- **Task item**
Begin at the line below that has "height: 118px ->". Stop after the line that has "#ffffff -> #0ea5e9;", repeating each line exactly and leaving out the pictures.

Excerpted data START

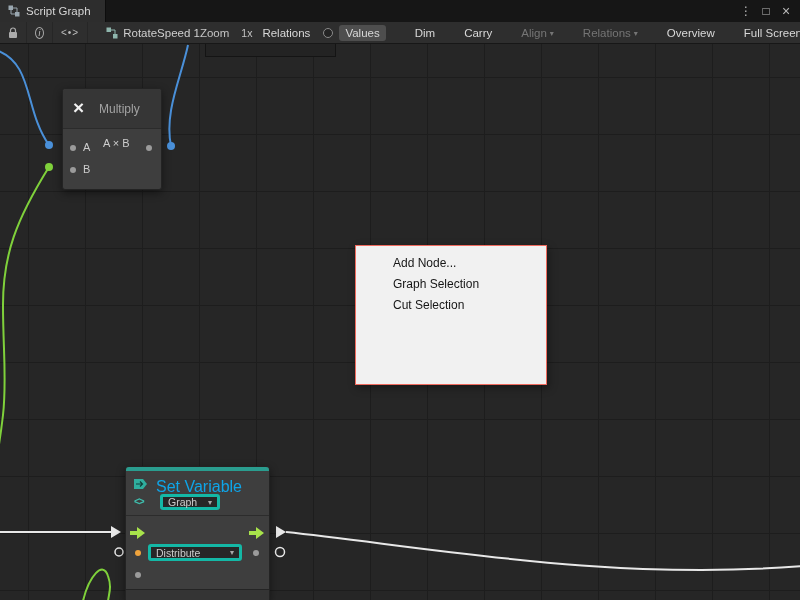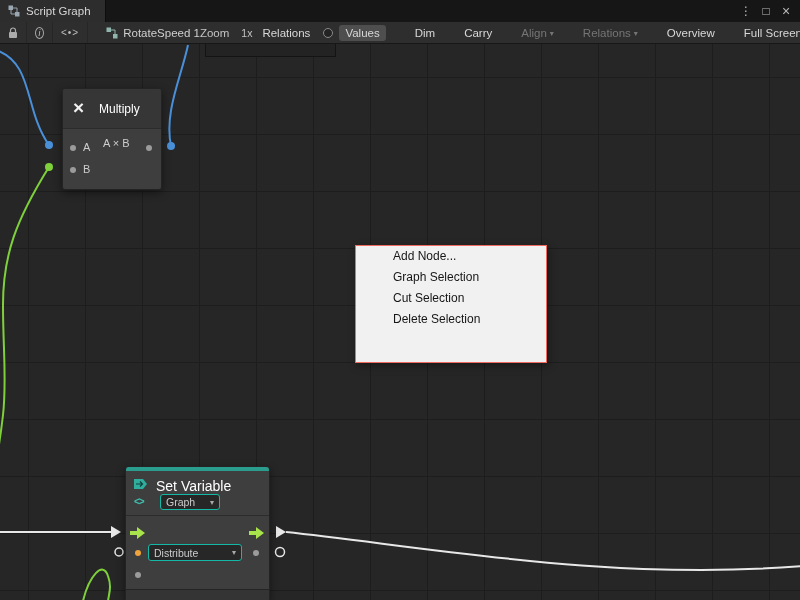"Multiply" .multiply .hdr .ttl { color: #ffffff -> #a3a3a3 }
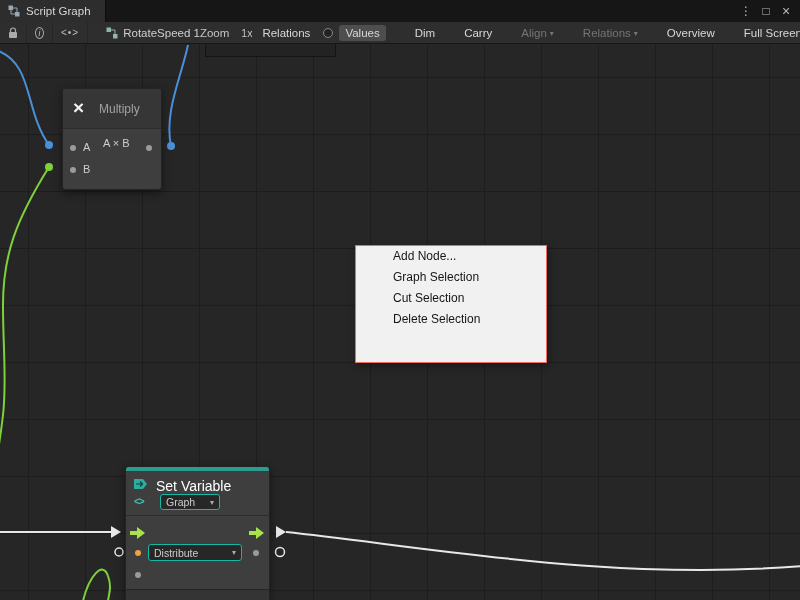"Add Node..." .context-menu { height: 118px -> 140px; padding-top: none -> 7px }
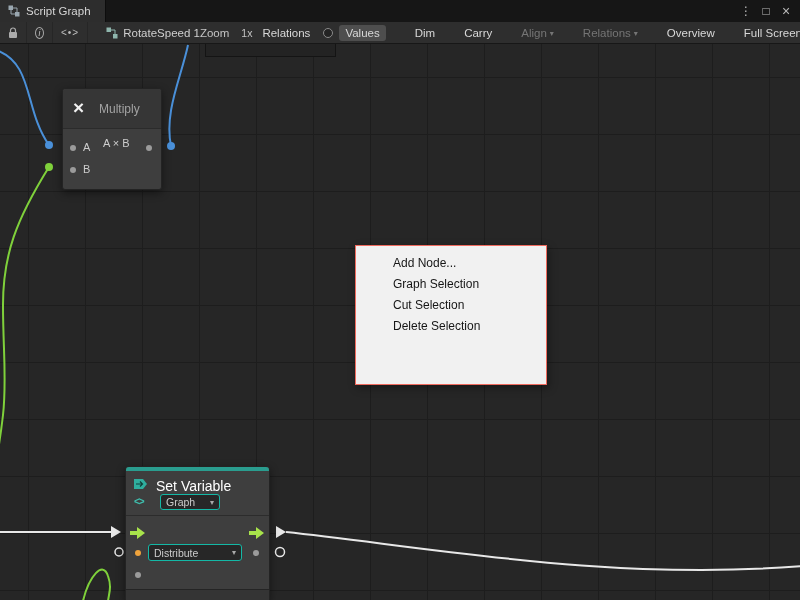"Delete Selection" div.menu-item { html: <div>Delete Selection</div> -> none }
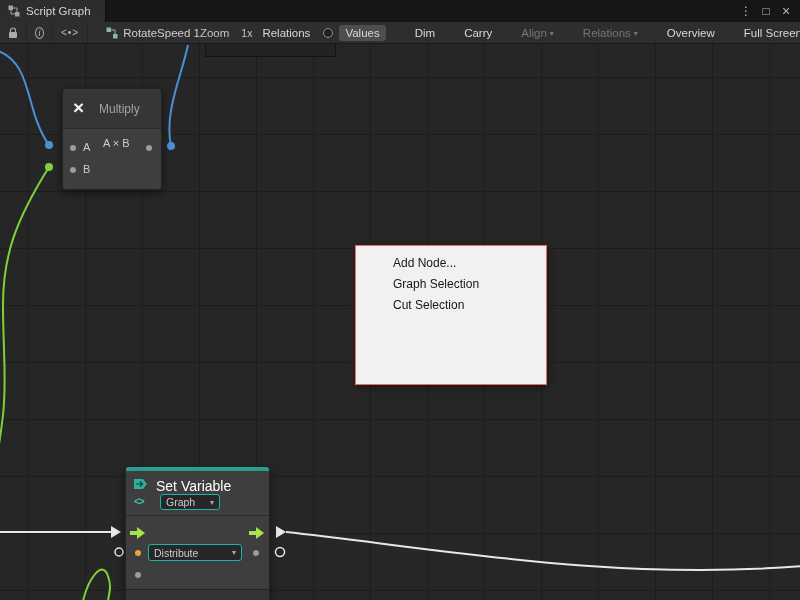"Set Variable" .setvar .ttl { color: #ffffff -> #0ea5e9; font-size: 14px -> 16px }
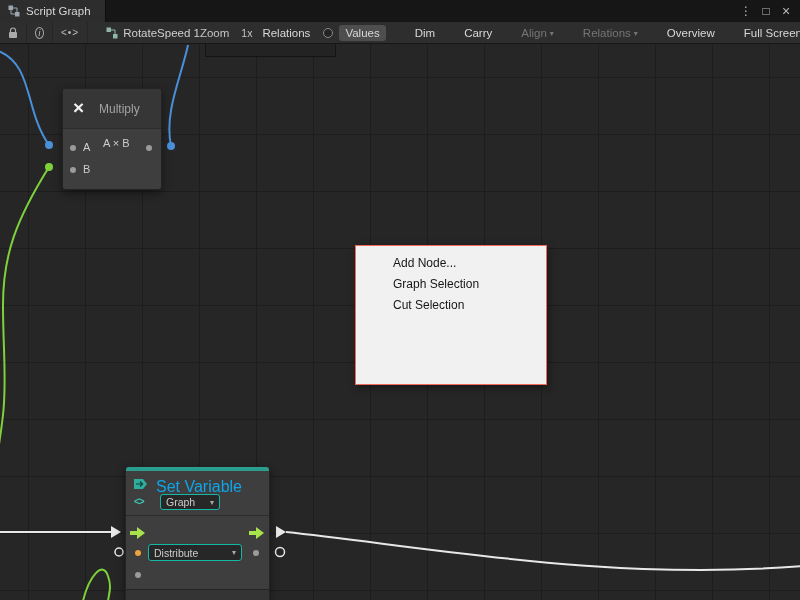"Graph" .chip { border: 1px solid #14b8a6 -> 3px solid #14b8a6 }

Excerpted data END

- **Problem solution**
"Add Node..." .context-menu { height: 118px -> 140px; padding-top: none -> 7px }
"Delete Selection" div.menu-item { html: <div>Delete Selection</div> -> none }
"Set Variable" .setvar .ttl { color: #ffffff -> #0ea5e9; font-size: 14px -> 16px }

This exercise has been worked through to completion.